§ **Work to complete**
Line by line, please look for the word "span" in the following records, then copy each line you find it in.

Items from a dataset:
Content starts

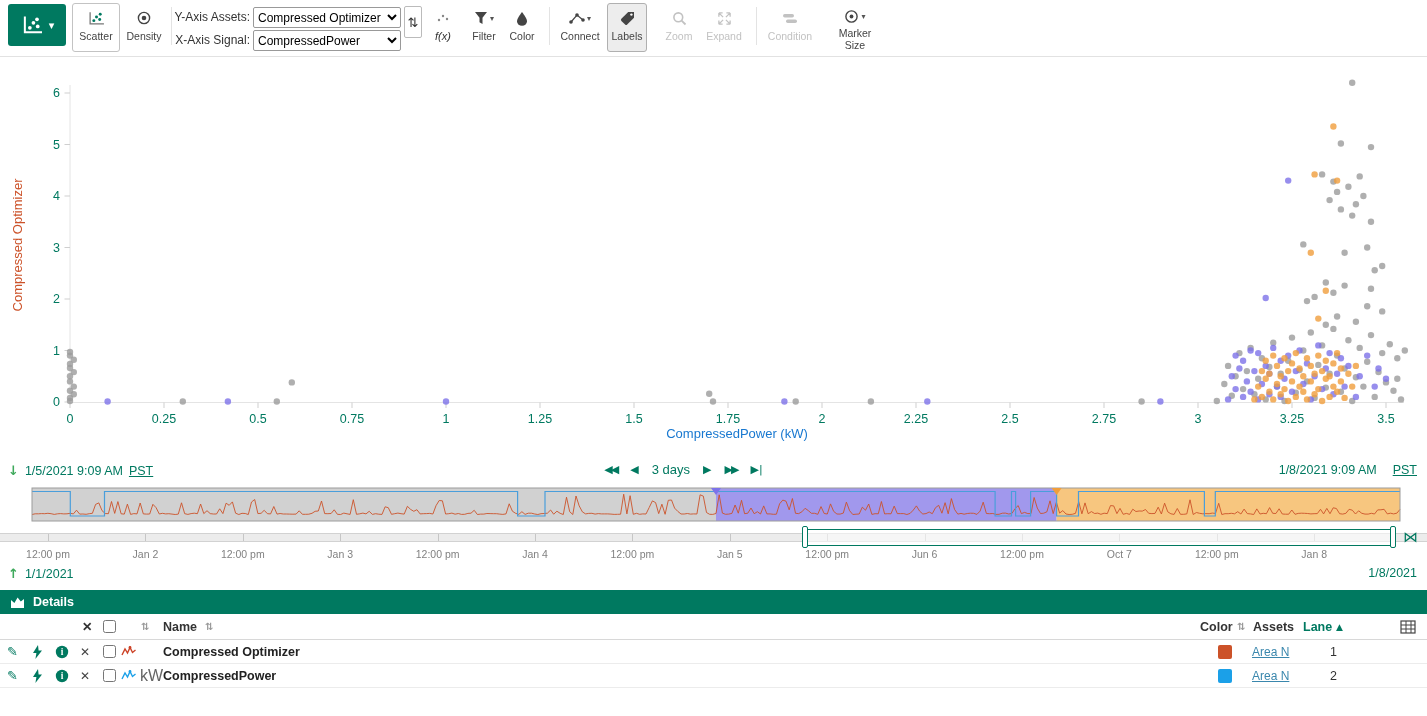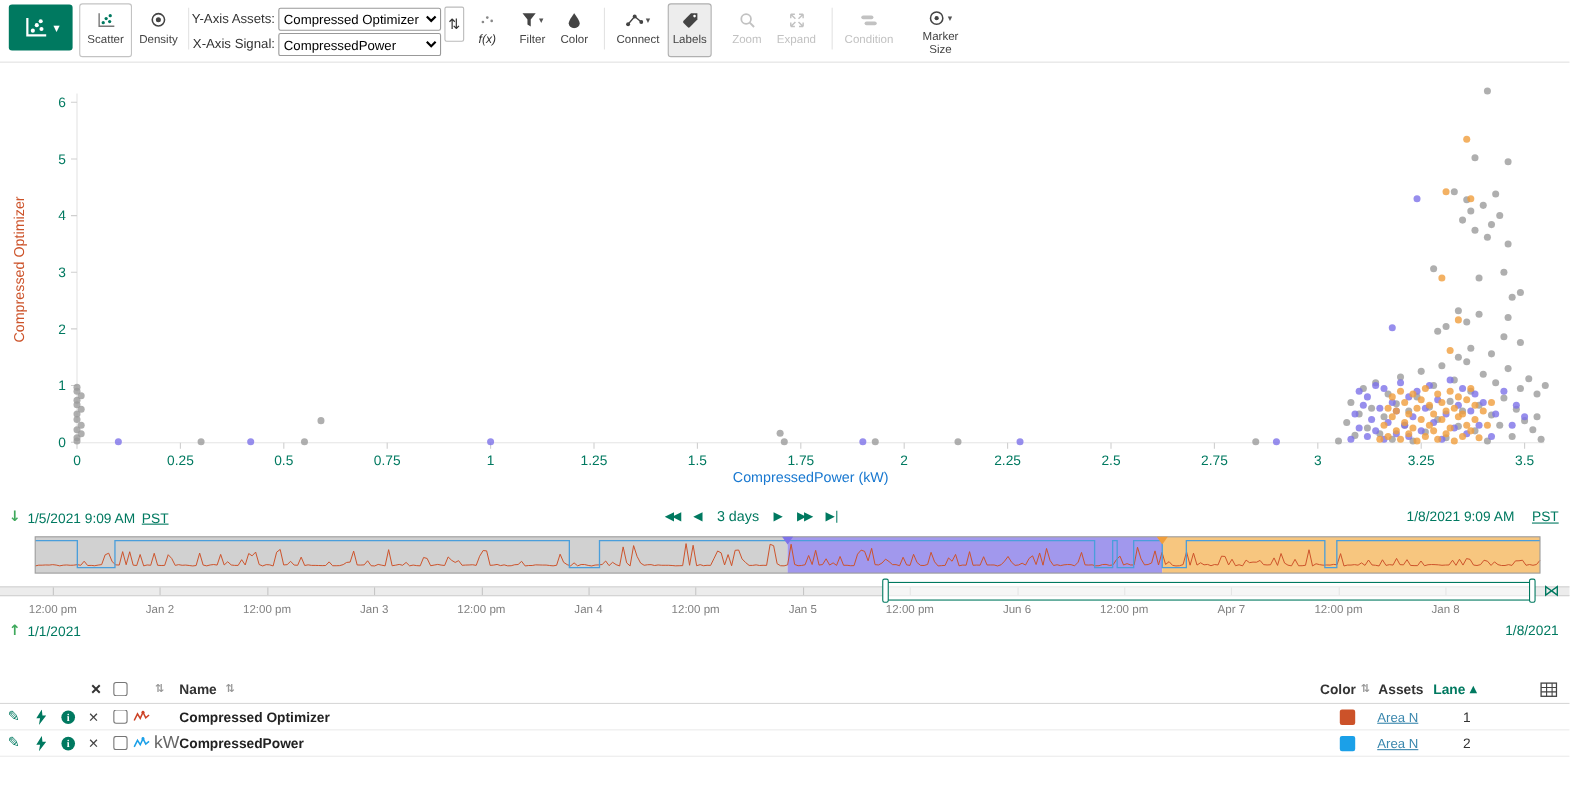--- a/index.html
+++ b/index.html
@@ -575,7 +575,7 @@
       <span style="left: 827.2px;">12:00 pm</span>
       <span style="left: 924.6px;">Jun 6</span>
       <span style="left: 1022px;">12:00 pm</span>
-      <span style="left: 1119.4px;">Apr 7</span>
+      <span style="left: 1119.4px;">Oct 7</span>
       <span style="left: 1216.8px;">12:00 pm</span>
       <span style="left: 1314.2px;">Jan 8</span>
     </div>

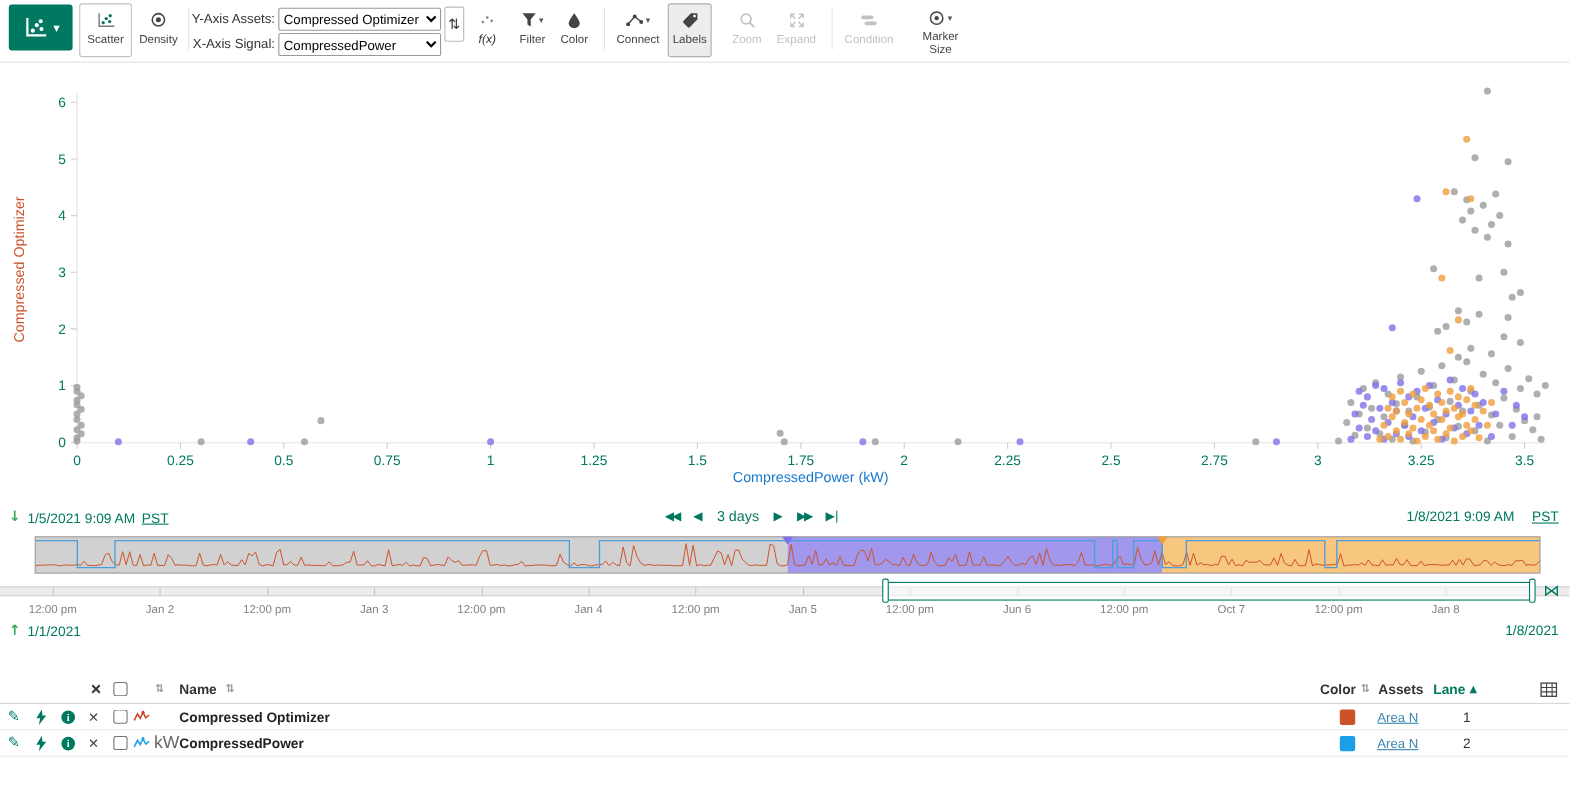--- a/index.html
+++ b/index.html
@@ -588,6 +588,12 @@
     <div class="right">1/8/2021</div>
   </div>
 
+  <div id="details-bar">
+    <svg width="15" height="14" viewBox="0 0 15 14">
+      <path d="M1,13 V5 l3.4,3 3.2,-5.4 3.2,3.8 3.2,-2.4 V13 Z" fill="#fff"></path>
+    </svg>
+    <span>Details</span>
+  </div>
 
   <div id="details-table">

Content ends

§ **Result for this task**
       <span style="left: 827.2px;">12:00 pm</span>
       <span style="left: 924.6px;">Jun 6</span>
       <span style="left: 1022px;">12:00 pm</span>
-      <span style="left: 1119.4px;">Apr 7</span>
+      <span style="left: 1119.4px;">Oct 7</span>
       <span style="left: 1216.8px;">12:00 pm</span>
       <span style="left: 1314.2px;">Jan 8</span>
+    <span>Details</span>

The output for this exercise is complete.